• [Assignment]:
List all lines of the data that include the string "unsigned".
--- Stored data Enclosed Below ---
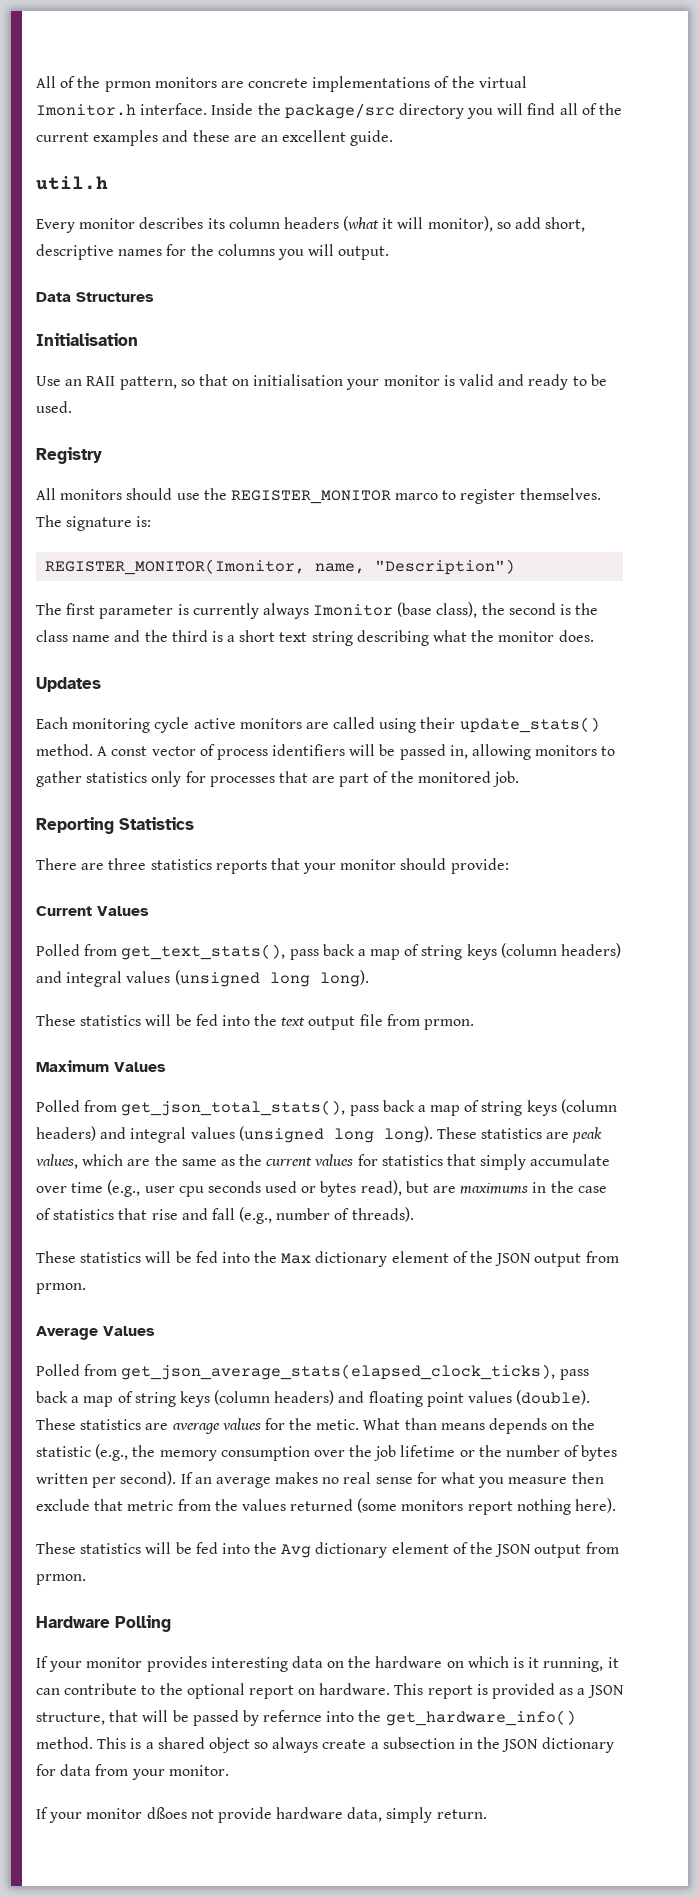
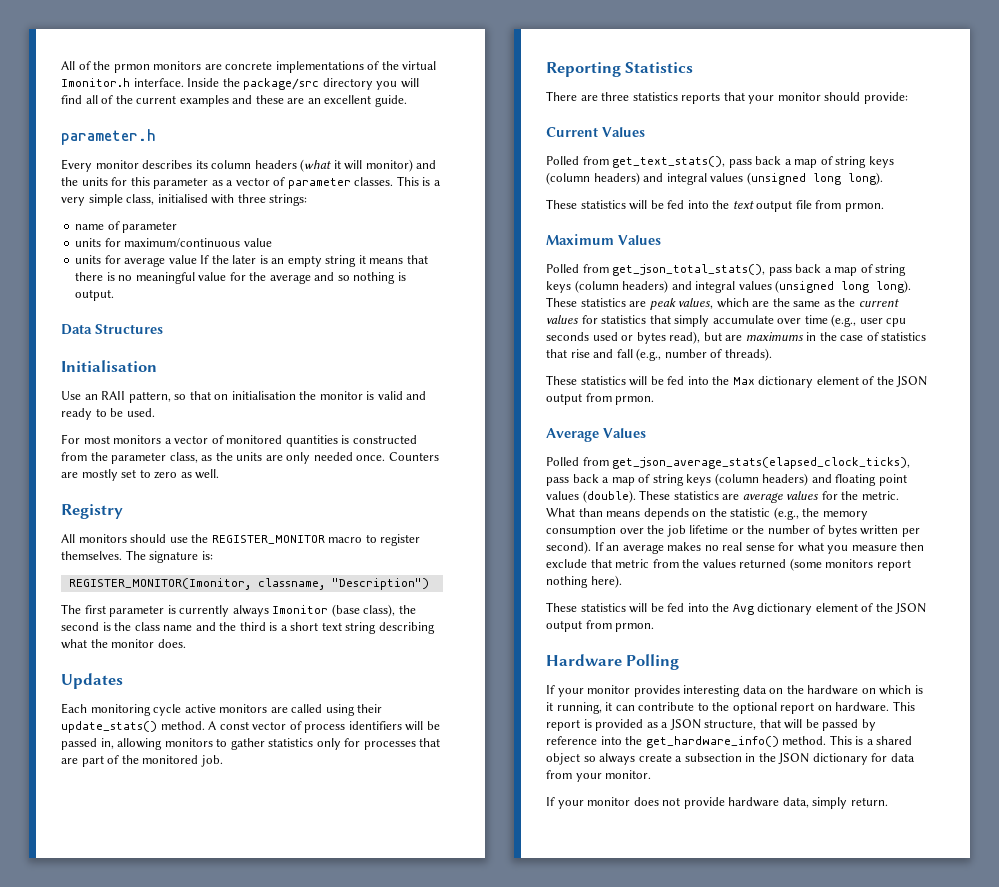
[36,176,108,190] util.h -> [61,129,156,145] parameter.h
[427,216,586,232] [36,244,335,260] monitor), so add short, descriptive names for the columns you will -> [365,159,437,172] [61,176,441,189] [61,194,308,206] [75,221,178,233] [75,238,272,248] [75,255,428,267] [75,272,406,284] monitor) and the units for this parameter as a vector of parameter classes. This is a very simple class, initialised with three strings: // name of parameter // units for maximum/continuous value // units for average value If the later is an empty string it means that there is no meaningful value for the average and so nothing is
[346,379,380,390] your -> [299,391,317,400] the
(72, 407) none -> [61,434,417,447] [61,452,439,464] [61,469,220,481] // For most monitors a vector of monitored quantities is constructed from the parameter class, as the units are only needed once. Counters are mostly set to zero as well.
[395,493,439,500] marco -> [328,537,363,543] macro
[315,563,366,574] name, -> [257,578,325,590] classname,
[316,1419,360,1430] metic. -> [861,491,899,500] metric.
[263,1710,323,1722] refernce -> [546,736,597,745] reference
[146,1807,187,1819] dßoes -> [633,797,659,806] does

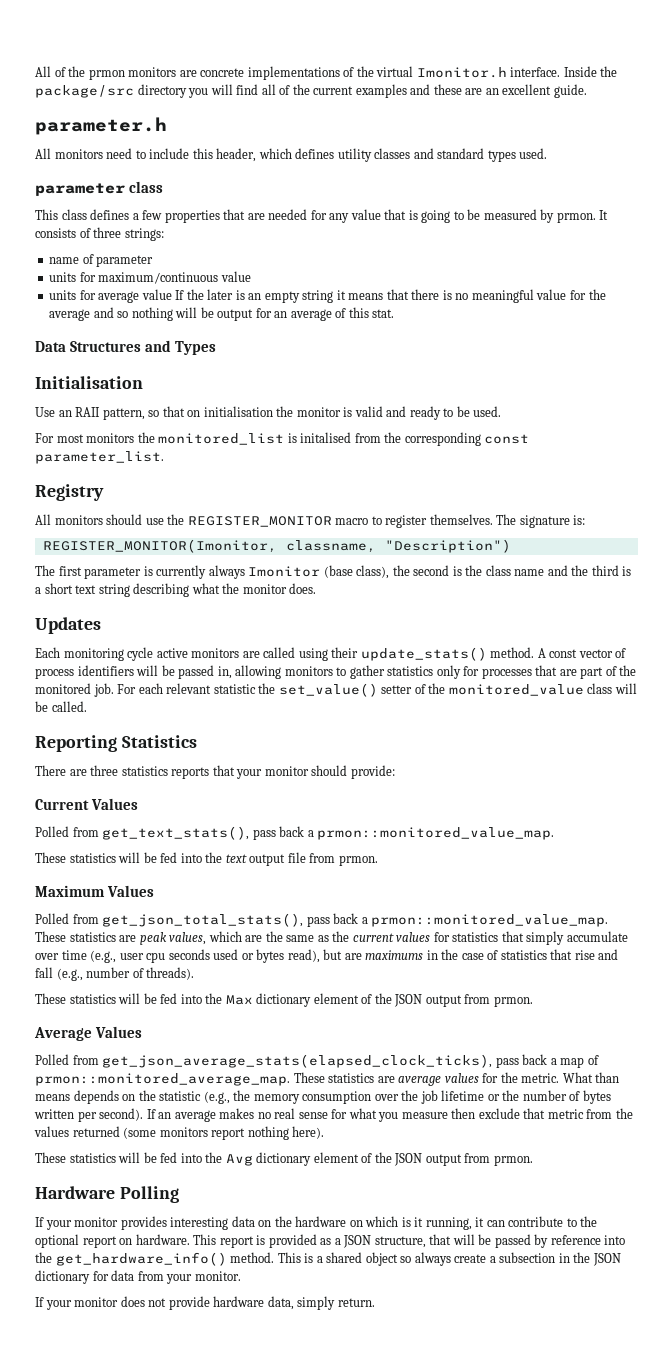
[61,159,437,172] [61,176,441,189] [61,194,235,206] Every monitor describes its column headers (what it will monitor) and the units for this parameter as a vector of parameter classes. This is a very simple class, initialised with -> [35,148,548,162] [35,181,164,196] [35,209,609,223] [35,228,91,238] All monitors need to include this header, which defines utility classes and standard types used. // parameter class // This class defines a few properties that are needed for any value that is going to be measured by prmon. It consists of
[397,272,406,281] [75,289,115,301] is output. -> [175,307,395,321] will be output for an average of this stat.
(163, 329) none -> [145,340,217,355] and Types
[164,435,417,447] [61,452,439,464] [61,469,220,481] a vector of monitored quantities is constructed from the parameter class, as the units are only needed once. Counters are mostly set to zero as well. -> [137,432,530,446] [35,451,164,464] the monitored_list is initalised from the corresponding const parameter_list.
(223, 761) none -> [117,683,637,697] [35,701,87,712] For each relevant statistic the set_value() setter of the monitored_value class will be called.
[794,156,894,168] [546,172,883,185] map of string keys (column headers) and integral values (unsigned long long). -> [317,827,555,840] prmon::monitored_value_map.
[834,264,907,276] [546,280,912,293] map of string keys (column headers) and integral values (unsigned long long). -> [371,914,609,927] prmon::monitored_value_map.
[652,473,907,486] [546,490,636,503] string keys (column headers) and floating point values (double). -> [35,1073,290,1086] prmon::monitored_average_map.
--- End of Enclosed Stored data ---
--- Stored data Enclosed Below ---
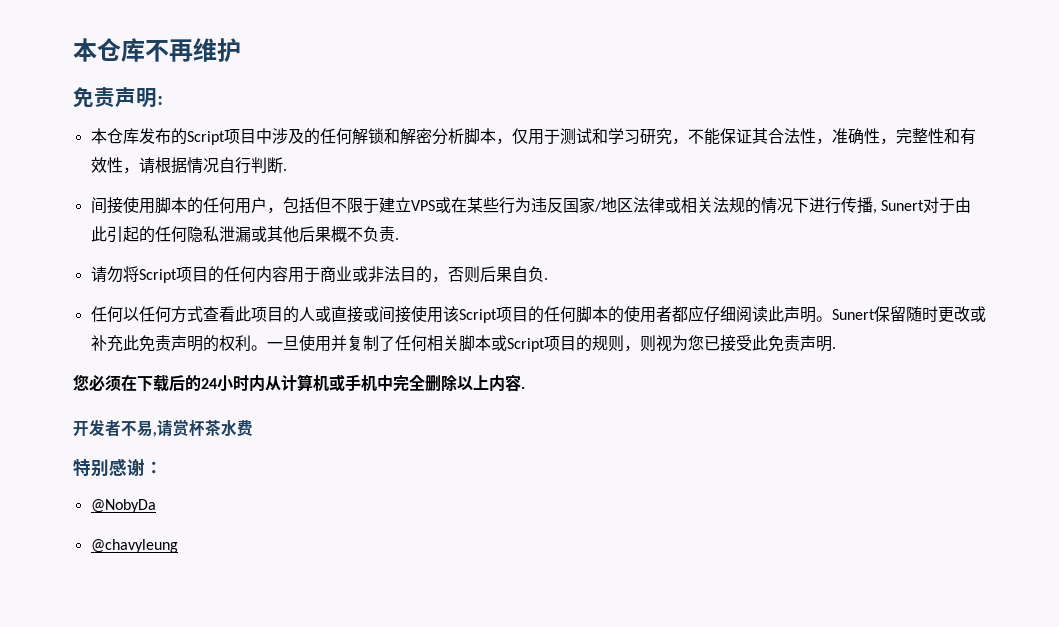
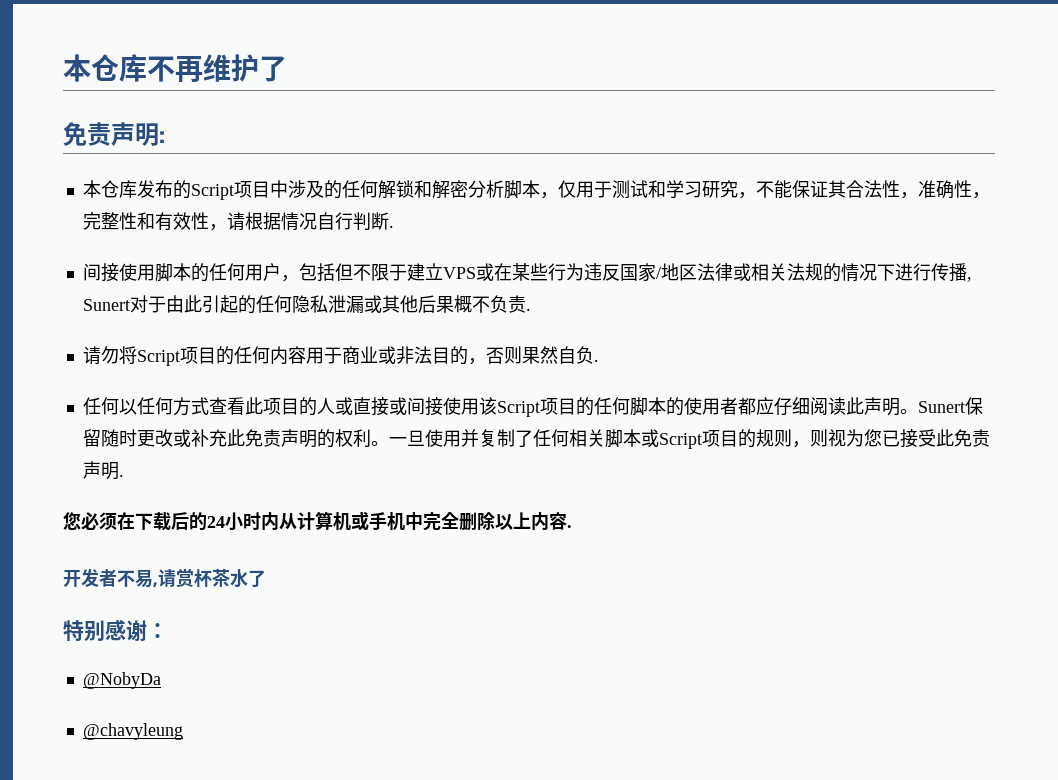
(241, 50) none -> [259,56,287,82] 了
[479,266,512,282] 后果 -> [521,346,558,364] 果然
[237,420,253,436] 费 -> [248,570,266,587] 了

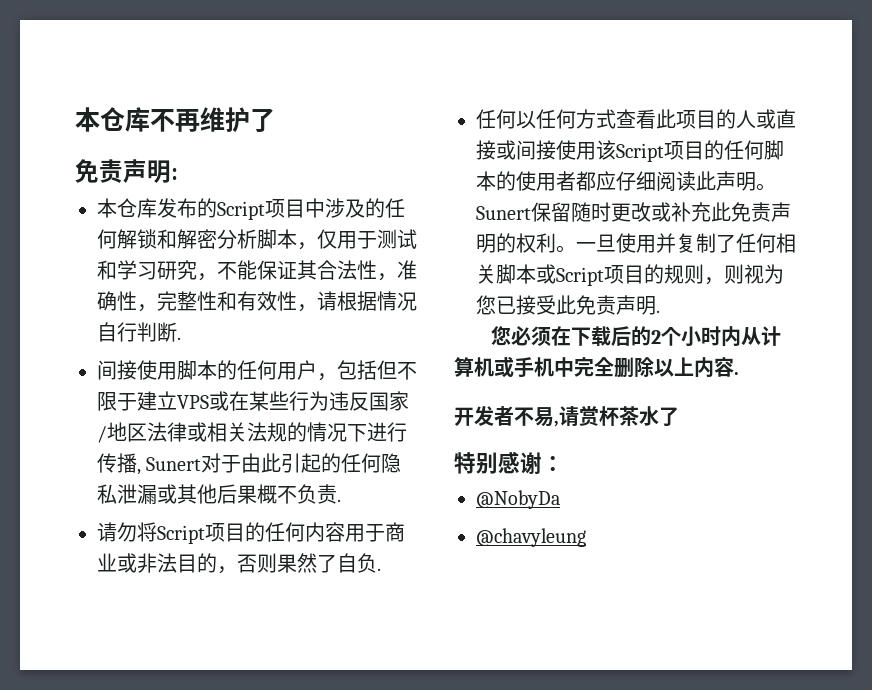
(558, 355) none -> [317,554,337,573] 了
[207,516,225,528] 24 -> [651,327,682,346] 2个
--- End of Enclosed Stored data ---
• [Output of the task]:
[794,156,894,168] [546,172,883,185] map of string keys (column headers) and integral values (unsigned long long). -> [317,827,555,840] prmon::monitored_value_map.
[834,264,907,276] [546,280,912,293] map of string keys (column headers) and integral values (unsigned long long). -> [371,914,609,927] prmon::monitored_value_map.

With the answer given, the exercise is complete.